▸ Your assignment: All lines up to and including the one that contains "YouTube? | Davi Camilo" are to be transcribed exactly, starting from the first line of the records.

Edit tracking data
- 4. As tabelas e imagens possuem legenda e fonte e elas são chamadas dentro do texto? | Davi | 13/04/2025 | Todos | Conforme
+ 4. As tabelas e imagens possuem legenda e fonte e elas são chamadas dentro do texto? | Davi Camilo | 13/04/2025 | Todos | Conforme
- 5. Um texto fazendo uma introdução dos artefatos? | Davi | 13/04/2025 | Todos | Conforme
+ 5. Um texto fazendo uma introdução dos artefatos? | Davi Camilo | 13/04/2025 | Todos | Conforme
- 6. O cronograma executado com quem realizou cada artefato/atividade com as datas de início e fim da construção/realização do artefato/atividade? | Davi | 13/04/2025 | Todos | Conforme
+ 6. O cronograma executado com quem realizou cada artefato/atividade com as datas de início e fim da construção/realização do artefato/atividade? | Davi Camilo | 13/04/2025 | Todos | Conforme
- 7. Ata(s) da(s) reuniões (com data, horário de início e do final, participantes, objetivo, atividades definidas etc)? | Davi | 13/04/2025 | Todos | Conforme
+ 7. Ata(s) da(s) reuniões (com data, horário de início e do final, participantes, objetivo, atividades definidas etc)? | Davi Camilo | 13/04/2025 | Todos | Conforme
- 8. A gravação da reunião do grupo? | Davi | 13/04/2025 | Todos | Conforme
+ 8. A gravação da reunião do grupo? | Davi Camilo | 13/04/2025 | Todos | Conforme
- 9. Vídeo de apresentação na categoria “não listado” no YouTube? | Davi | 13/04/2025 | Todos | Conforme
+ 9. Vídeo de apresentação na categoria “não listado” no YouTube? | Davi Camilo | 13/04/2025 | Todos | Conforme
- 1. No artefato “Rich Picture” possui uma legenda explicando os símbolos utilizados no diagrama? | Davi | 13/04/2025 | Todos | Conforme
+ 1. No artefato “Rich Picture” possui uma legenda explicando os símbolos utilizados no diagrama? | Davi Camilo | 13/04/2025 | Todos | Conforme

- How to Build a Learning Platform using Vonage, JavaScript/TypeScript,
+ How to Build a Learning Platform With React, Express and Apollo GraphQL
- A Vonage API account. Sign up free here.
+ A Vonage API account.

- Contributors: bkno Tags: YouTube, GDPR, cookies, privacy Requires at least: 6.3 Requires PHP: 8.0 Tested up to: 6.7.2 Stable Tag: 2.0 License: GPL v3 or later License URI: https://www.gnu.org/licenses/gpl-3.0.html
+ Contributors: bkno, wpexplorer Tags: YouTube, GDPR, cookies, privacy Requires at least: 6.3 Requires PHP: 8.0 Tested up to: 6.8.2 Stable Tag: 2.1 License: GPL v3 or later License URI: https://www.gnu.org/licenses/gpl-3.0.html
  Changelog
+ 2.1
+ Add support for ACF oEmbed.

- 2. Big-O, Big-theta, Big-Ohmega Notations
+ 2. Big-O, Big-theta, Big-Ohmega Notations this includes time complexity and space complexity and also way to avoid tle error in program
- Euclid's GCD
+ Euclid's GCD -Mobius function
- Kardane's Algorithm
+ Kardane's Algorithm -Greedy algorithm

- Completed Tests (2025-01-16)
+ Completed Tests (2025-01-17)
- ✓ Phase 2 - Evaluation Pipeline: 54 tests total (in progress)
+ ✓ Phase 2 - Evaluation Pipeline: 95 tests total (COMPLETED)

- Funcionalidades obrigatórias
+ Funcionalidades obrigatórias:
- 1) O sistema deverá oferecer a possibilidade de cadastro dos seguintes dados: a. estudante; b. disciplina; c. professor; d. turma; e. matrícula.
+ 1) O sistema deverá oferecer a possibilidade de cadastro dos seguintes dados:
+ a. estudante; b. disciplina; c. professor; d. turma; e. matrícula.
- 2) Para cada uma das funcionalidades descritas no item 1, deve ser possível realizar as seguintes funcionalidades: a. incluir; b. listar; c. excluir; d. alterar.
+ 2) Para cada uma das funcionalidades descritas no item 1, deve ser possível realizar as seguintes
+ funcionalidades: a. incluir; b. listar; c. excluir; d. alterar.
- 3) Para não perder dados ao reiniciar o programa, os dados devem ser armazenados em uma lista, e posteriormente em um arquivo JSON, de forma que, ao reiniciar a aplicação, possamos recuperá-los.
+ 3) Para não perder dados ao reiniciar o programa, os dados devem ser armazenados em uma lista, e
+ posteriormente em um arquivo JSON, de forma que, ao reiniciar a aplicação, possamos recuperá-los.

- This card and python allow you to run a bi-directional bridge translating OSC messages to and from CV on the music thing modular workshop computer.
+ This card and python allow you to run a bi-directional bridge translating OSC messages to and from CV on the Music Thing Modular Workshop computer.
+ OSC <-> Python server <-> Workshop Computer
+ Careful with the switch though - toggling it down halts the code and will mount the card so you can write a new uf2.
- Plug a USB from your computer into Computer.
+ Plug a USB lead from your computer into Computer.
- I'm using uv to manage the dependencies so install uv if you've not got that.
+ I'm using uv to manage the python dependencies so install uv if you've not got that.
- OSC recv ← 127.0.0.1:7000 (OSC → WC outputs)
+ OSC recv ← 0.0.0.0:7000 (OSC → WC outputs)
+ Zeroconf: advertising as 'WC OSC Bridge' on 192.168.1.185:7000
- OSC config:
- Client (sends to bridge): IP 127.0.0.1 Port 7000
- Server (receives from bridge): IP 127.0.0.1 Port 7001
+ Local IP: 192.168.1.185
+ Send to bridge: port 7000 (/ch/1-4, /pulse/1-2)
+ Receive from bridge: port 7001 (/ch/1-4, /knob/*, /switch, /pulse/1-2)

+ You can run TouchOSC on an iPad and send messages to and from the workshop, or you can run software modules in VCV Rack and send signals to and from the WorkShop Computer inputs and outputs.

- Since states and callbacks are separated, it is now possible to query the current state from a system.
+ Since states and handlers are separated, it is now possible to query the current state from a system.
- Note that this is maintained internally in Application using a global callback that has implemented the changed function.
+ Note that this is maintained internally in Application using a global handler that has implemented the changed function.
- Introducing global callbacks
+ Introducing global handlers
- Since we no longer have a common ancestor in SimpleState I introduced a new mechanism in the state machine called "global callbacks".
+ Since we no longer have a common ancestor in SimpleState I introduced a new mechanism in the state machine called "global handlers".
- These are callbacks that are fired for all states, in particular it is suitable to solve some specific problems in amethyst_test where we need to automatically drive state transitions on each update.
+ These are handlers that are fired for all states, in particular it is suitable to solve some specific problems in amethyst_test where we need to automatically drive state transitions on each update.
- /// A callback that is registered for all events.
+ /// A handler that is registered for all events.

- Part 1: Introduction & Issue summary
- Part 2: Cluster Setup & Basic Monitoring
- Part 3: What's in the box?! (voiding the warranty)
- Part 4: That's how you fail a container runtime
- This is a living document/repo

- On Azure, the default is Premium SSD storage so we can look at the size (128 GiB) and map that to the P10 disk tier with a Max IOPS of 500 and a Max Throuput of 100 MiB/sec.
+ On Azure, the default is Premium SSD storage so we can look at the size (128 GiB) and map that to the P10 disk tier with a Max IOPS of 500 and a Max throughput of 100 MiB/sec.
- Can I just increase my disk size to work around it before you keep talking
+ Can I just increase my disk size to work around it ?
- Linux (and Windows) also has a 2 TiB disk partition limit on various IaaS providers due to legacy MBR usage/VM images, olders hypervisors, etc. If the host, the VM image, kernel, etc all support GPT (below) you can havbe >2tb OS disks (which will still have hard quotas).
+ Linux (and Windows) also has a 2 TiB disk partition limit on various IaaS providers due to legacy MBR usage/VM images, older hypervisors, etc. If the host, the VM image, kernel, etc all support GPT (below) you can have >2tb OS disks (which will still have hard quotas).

▸ Output of the exercise:
- 4. As tabelas e imagens possuem legenda e fonte e elas são chamadas dentro do texto? | Davi | 13/04/2025 | Todos | Conforme
+ 4. As tabelas e imagens possuem legenda e fonte e elas são chamadas dentro do texto? | Davi Camilo | 13/04/2025 | Todos | Conforme
- 5. Um texto fazendo uma introdução dos artefatos? | Davi | 13/04/2025 | Todos | Conforme
+ 5. Um texto fazendo uma introdução dos artefatos? | Davi Camilo | 13/04/2025 | Todos | Conforme
- 6. O cronograma executado com quem realizou cada artefato/atividade com as datas de início e fim da construção/realização do artefato/atividade? | Davi | 13/04/2025 | Todos | Conforme
+ 6. O cronograma executado com quem realizou cada artefato/atividade com as datas de início e fim da construção/realização do artefato/atividade? | Davi Camilo | 13/04/2025 | Todos | Conforme
- 7. Ata(s) da(s) reuniões (com data, horário de início e do final, participantes, objetivo, atividades definidas etc)? | Davi | 13/04/2025 | Todos | Conforme
+ 7. Ata(s) da(s) reuniões (com data, horário de início e do final, participantes, objetivo, atividades definidas etc)? | Davi Camilo | 13/04/2025 | Todos | Conforme
- 8. A gravação da reunião do grupo? | Davi | 13/04/2025 | Todos | Conforme
+ 8. A gravação da reunião do grupo? | Davi Camilo | 13/04/2025 | Todos | Conforme
- 9. Vídeo de apresentação na categoria “não listado” no YouTube? | Davi | 13/04/2025 | Todos | Conforme
+ 9. Vídeo de apresentação na categoria “não listado” no YouTube? | Davi Camilo | 13/04/2025 | Todos | Conforme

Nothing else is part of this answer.